Simron Singh conducts socio-metabolic research on small islands. As an industrial ecologist, he tracks material and energy flows through island systems: what and how much resources are locally produced, imported, transformed, used, stocked and discarded. His research aims to inform science and policy on ways small islands can achieve resource and energy security, meet social and economic goals while building resilient infrastructure to endure climate change.
Imre Szeman's main areas of research are in environmental communication, energy justice, critical theory, and cultural studies.

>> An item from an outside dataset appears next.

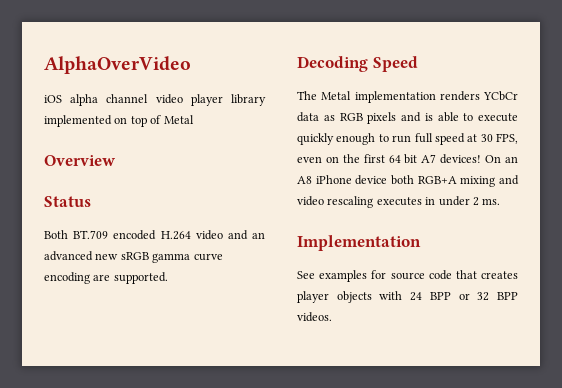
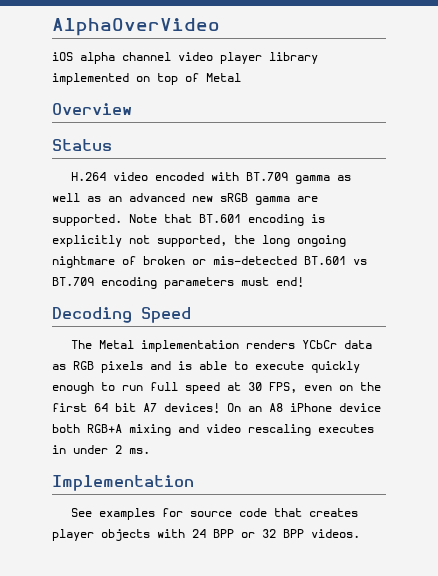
- Both BT.709 encoded H.264 video and an advanced new sRGB gamma curve encoding are supported.
+ H.264 video encoded with BT.709 gamma as well as an advanced new sRGB gamma are supported. Note that BT.601 encoding is explicitly not supported, the long ongoing nightmare of broken or mis-detected BT.601 vs BT.709 encoding parameters must end!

Chao Tan areas of research are green energy, bioenergy, air pollution control, air cleaning, indoor air quality, sustainable buildings, aerosol, nanosafety, alternative fuels, energy harvesting/bio-energy, power systems, nanotechnology, renewable energy, nano-instrumentation, value-added recovery, hydrothermal conversion, hydrogen production, biomass and waste management, nanoaerosol filtration, nanoaerosol measurement, nanoaerosol generation and characterization, post-combustion air cleaning, acidic gas absorption, diesel engine emission abatement, mass, transfer between gas-liquid system, and chemical reaction kinetics.
Pejoohan Tavassoti’s research focuses on promoting sustainability and resilience of the transportation infrastructure with a focus on an enhanced pavement engineering, design, and materials characterization framework.
Olaf Weber looks at environmental and sustainable finance with a focus on sustainable credit risk management, socially responsible investment, social banking and the link between sustainability and financial performance of enterprises.
Tony Wirjanto's research focuses on the intersection between statistics and econometrics. This includes financial time series with a focus on volatility modeling/forecasting and financial risk management and financial mathematics with a focus on portfolio optimization in a high-dimensional setting and on global climate change risks.
XiaoYu Wu’s research focuses on thermal science and explores the use of material engineering and techno-economics to develop sustainable technologies for energy conversion and chemical production.
Yimin Wu's research looks at advanced manufacturing, materials interfaces, energy materials, solar fuels, batteries, in situ multimodal characterizations, artificial intelligence, connectivity and internet of things, electronic and photonic materials, responsive materials, sensing, healthcarel, and nanotechnology.